→ **WORK REQUEST**
The listing below holds a line with "background: #7dd3fc ->" and a line with "text: 506 ->". Reproduce those two lines exactly, plus everything between them.
━━ SUPPLIED ENTRIES ━━
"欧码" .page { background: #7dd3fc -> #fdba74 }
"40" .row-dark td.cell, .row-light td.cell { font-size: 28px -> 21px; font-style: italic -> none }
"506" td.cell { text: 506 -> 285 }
━━━
━━ SUPPLIED ENTRIES ━━
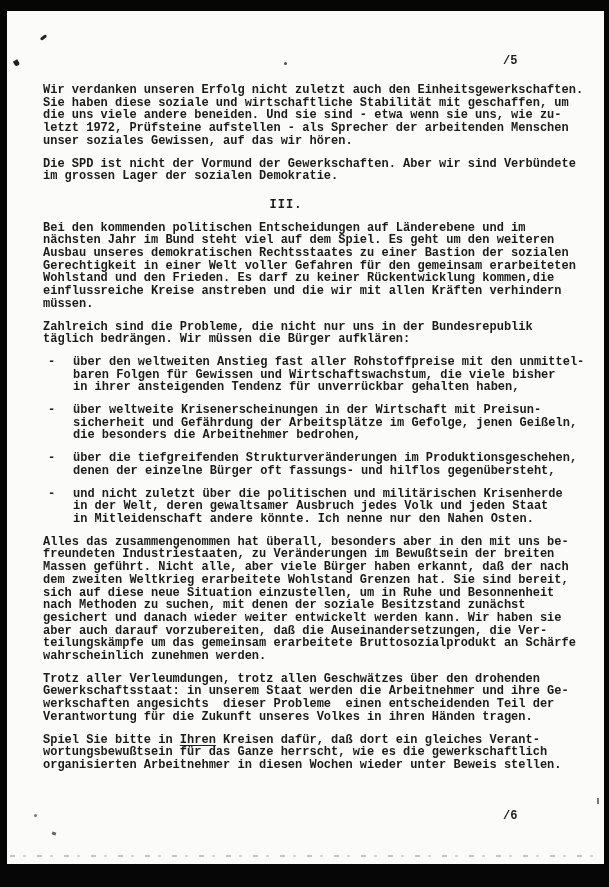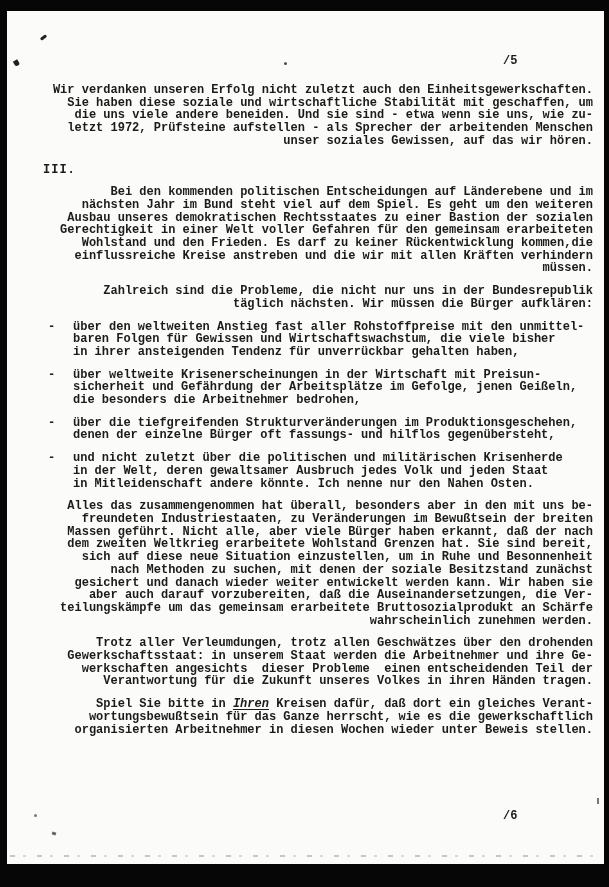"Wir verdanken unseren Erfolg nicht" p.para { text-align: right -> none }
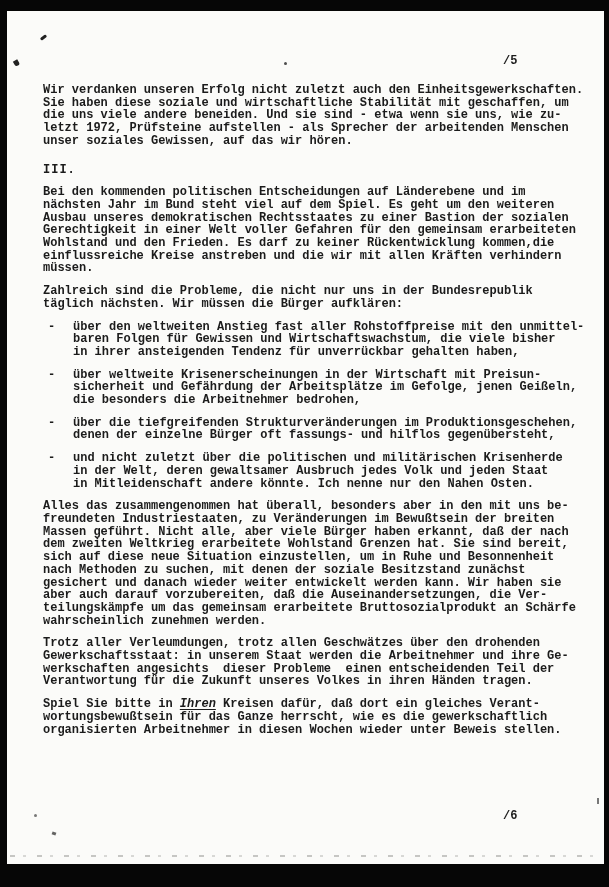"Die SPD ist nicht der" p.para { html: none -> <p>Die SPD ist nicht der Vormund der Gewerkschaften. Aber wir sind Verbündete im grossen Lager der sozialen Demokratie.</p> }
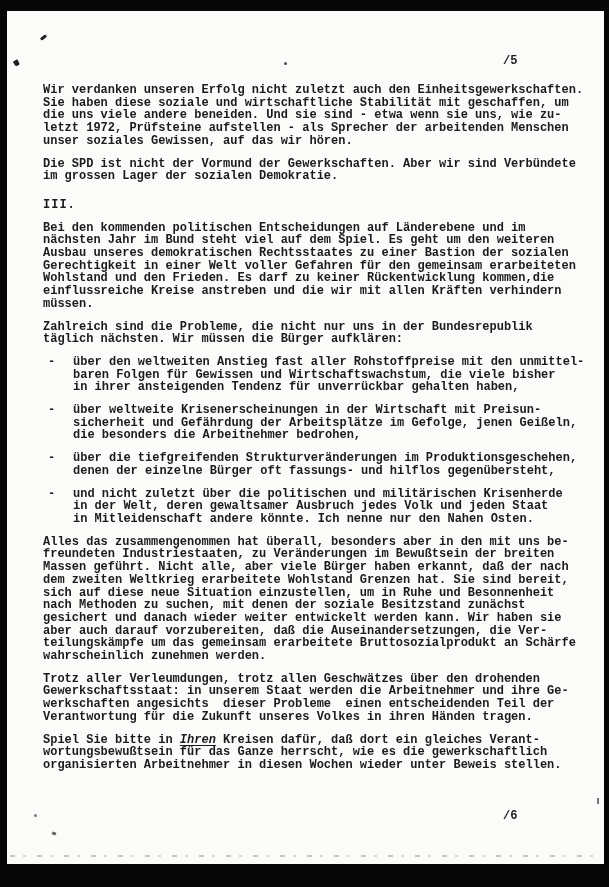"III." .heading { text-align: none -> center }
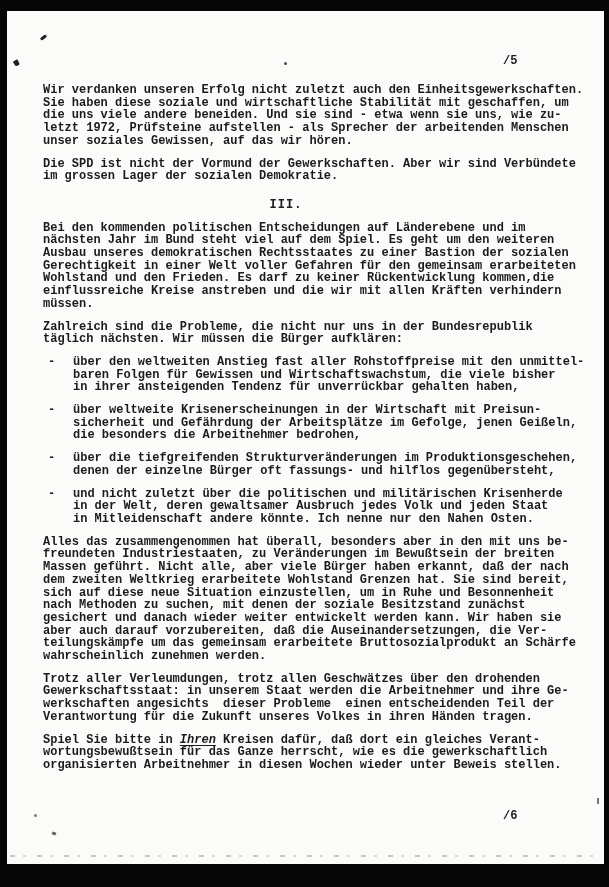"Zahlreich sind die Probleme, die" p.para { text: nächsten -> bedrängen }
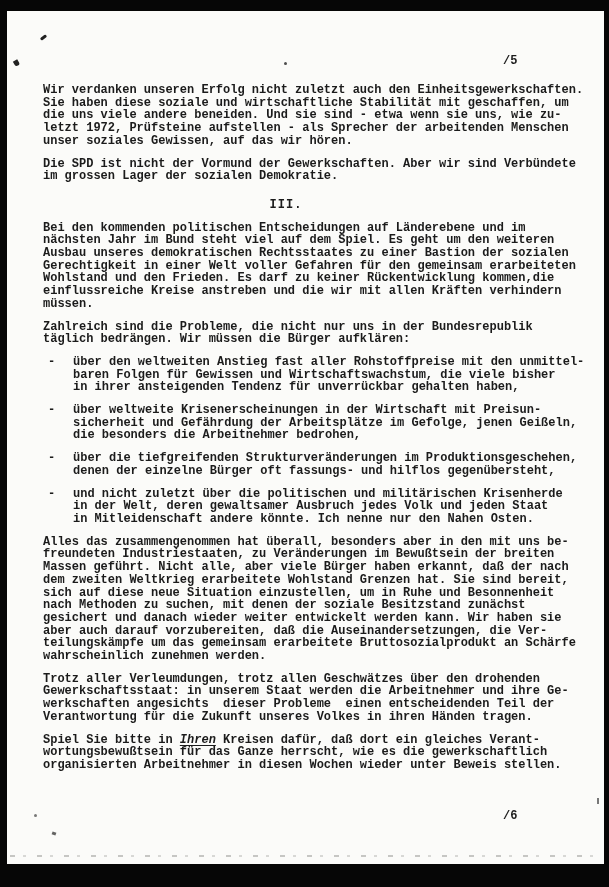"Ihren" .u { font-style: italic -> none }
━━━
→ **TASK OUTPUT**
"欧码" .page { background: #7dd3fc -> #fdba74 }
"40" .row-dark td.cell, .row-light td.cell { font-size: 28px -> 21px; font-style: italic -> none }
"506" td.cell { text: 506 -> 285 }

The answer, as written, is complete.